EXERCISE AIM:
Throughout the entries below, report every line where "Soft" is found.

PROVIDED RECORDS:
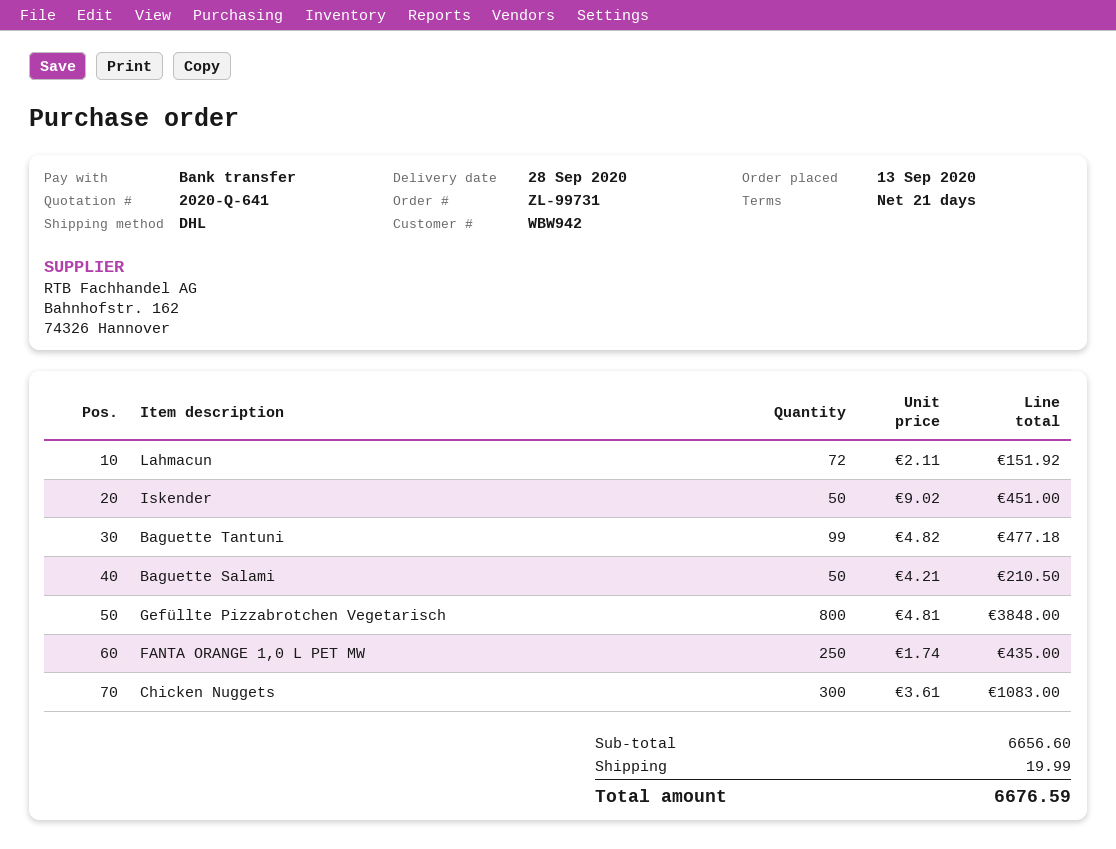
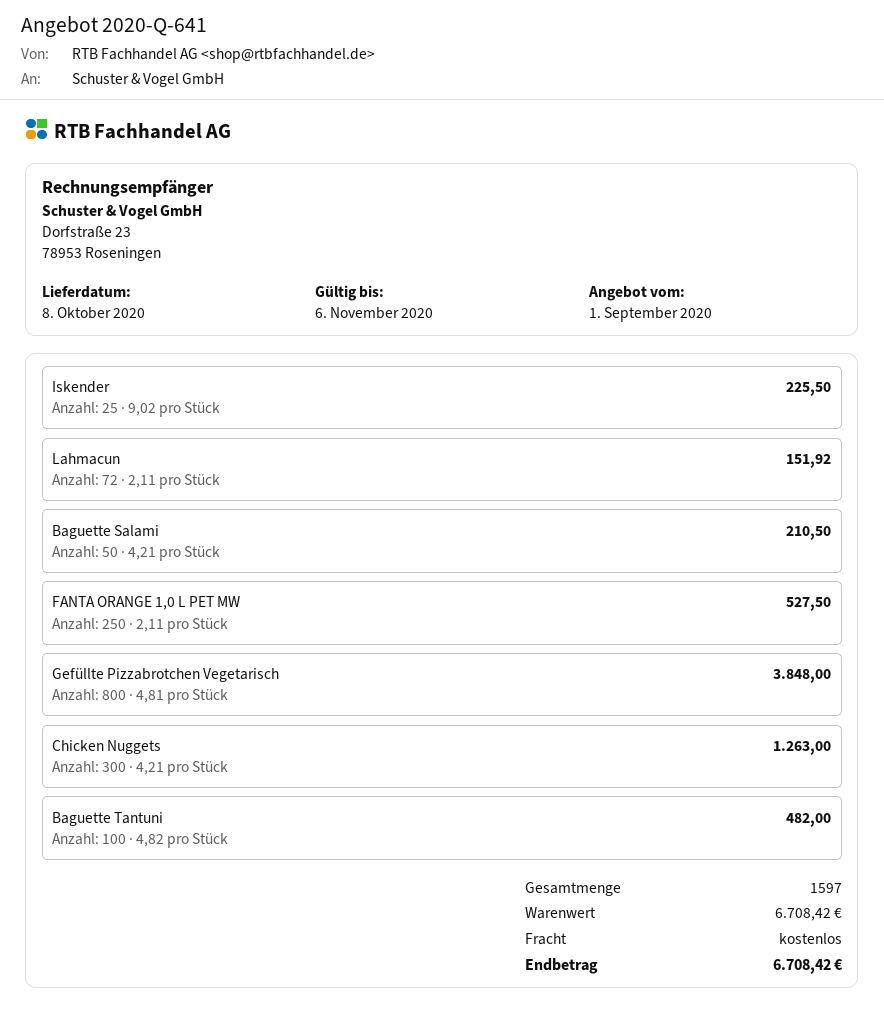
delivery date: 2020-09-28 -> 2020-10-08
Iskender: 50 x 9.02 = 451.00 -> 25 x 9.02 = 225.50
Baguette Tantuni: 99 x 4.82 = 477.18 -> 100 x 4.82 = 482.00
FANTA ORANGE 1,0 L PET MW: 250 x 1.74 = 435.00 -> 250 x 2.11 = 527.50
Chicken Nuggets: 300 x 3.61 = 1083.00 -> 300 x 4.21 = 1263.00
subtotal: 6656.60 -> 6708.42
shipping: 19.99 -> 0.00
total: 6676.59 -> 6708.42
* * *
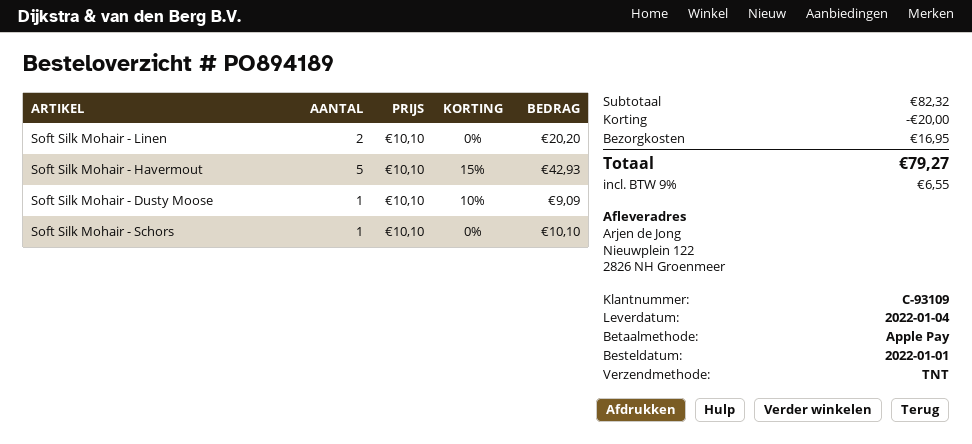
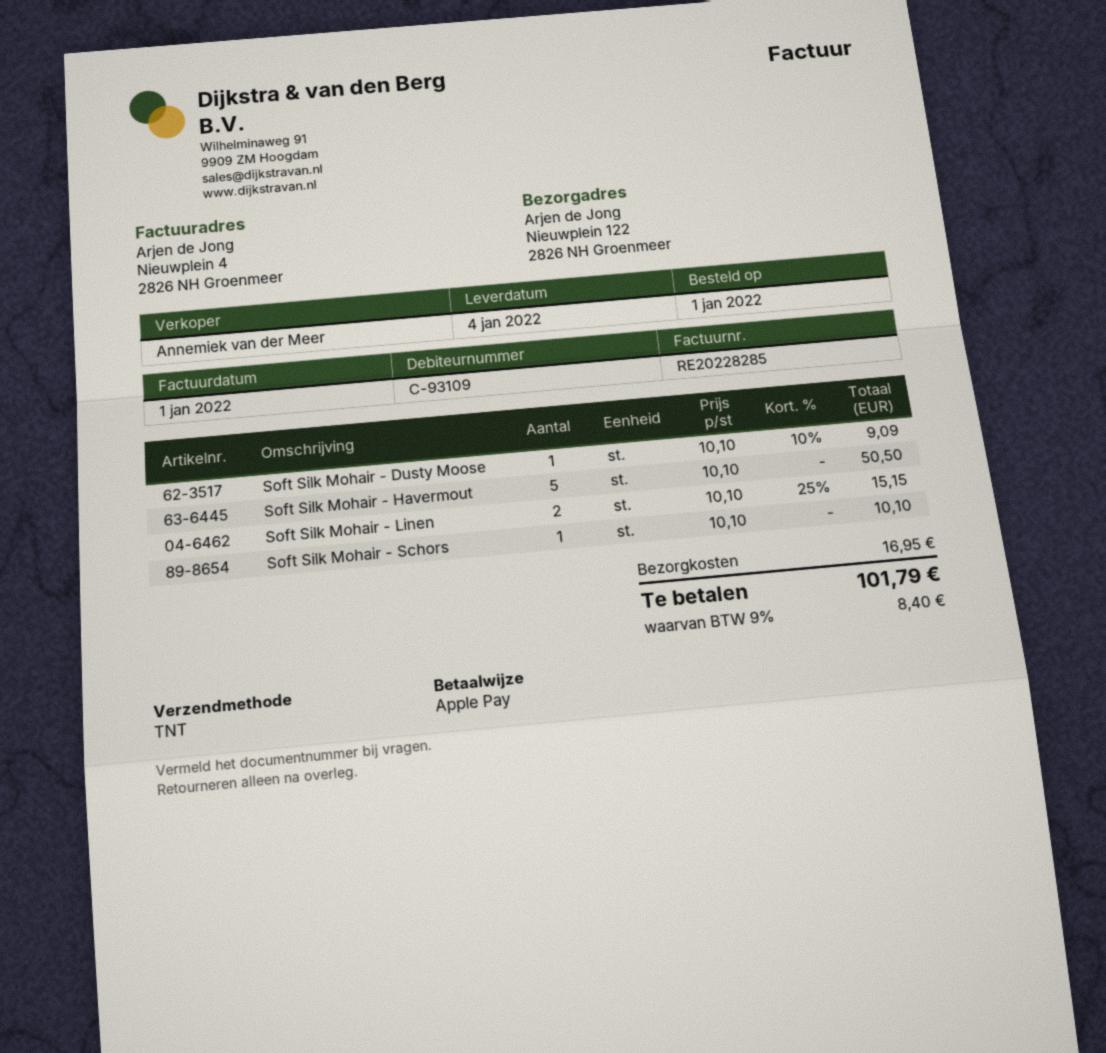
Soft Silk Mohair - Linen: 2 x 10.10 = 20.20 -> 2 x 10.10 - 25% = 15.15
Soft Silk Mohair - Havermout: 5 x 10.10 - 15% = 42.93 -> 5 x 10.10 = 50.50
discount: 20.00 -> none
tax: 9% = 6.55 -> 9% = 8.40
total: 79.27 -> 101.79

WORKED SOLUTION:
Soft Silk Mohair - Linen: 2 x 10.10 = 20.20 -> 2 x 10.10 - 25% = 15.15
Soft Silk Mohair - Havermout: 5 x 10.10 - 15% = 42.93 -> 5 x 10.10 = 50.50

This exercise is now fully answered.